Businesses are now primarily dealing with rising living costs, acute labour shortages, depreciation of the ringgit and food security concerns, as well as low consumer confidence due to the uncertainty brought on by a looming general election.

FMBA chairman Datuk Abdul Malik Abdullah said theTemporary Measures for Reducing the Impact of Coronavirus Disease 2019 (Covid-19) Act 2020 will cease on October 22, but the federation wants it to continue.

“If discontinued, it means we will not have leeway against creditors. We have not recovered or earned enough to begin our repayment process,” said Malik in an interview.

He said their concerns were proven when the act was almost withdrawn last year and the anticipation saw banking and financial institutions starting to pressure businesses for payments owed without considering SMEs’ current economic situation.

It affected scores of businesses when they were listed in credit reporting agencies, in financial information systems, as well as with the Malaysian Insolvency Department, he added.

It will take time to settle debts owing to a sluggish growth, Malik said.

The federation’s affiliate members have unanimously agreed with an Emergency Resolution in requesting for the Finance Ministry to exercise its authority to introduce a special moratorium to give space to their businesses to strengthen the financial flow of their respective businesses who are still struggling to recover.

FMBA deputy secretary-general Sri Ganesh Michiel urged the relevant authorities to find ways to alleviate the various factors inhibiting the ability of SMEs to improve their cash flow.

On one hand, the return to exports has fuelled growth in the economy, but in the real economy, the struggle among local SMEs continues, said Ganesh.

Meanwhile, the chief executive officer of the hoteling consultant group Aariana Hospitality International, says that if the right form of aid is not allotted for tourism, many experienced hoteliers may need to find jobs overseas.

Experience hoteliers cannot be going around earning RM2,000 only, Reginald Thomas Pereira.

He said that although the industry is suffering from an acute shortage of workers, the issue is to provide a proper wage system to suit an economy hit by inflation and stagflation.

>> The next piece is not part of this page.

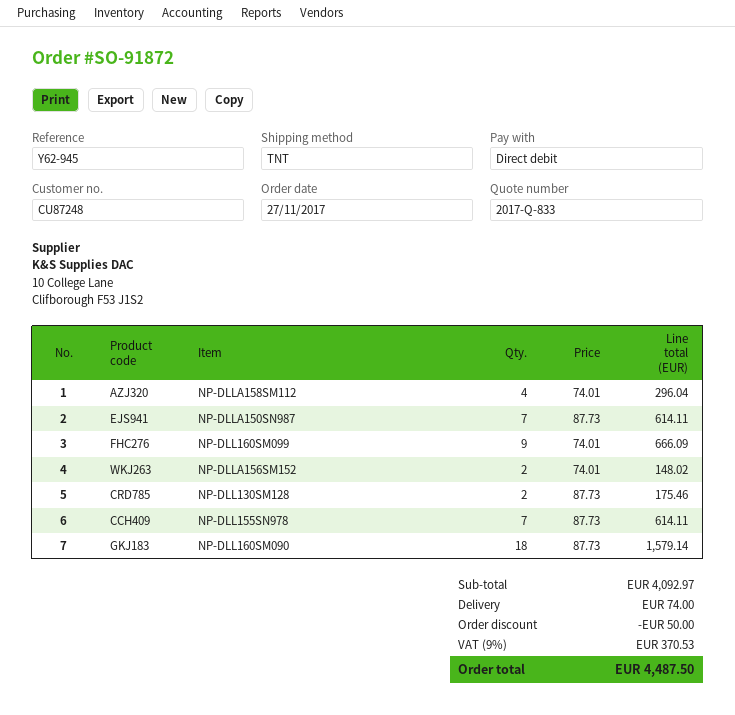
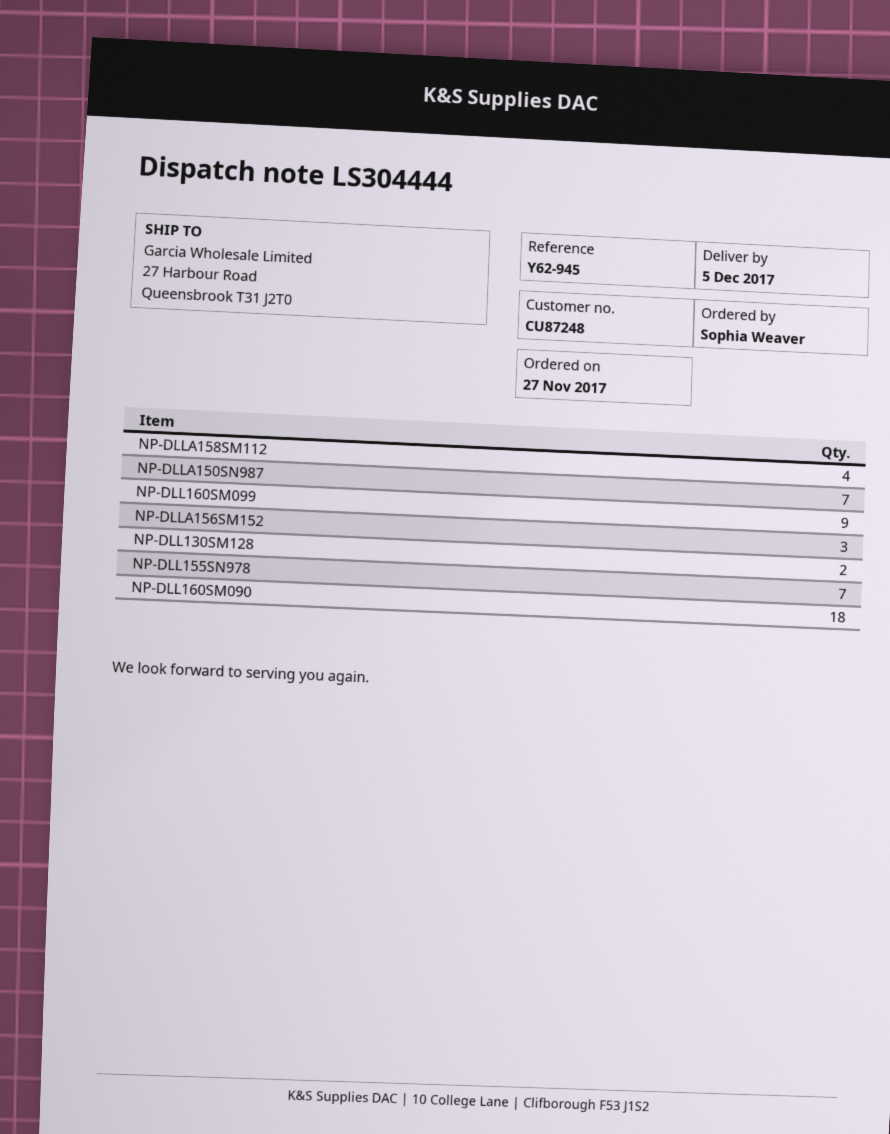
NP-DLLA156SM152: 2 -> 3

To offer better wages, the hotels’ operating expenses need to be lowered and more incentives given to the training of hoteliers and embracing tech, said Pereira.

He suggested that utility tariffs, from water to electricity, be lowered and the local government waive some charges to allow the hotels to rebound better from the shortfalls due to Covid-19.

Pereira also called for a review of the tourism policy from the costing and practical standpoint, saying it is now cheaper to fly to Singapore and Bangkok – which are international routes – than to fly to Langkawi from Kuala Lumpur.

“How can we promote our tourism when we are given a raw deal by our own airliners?”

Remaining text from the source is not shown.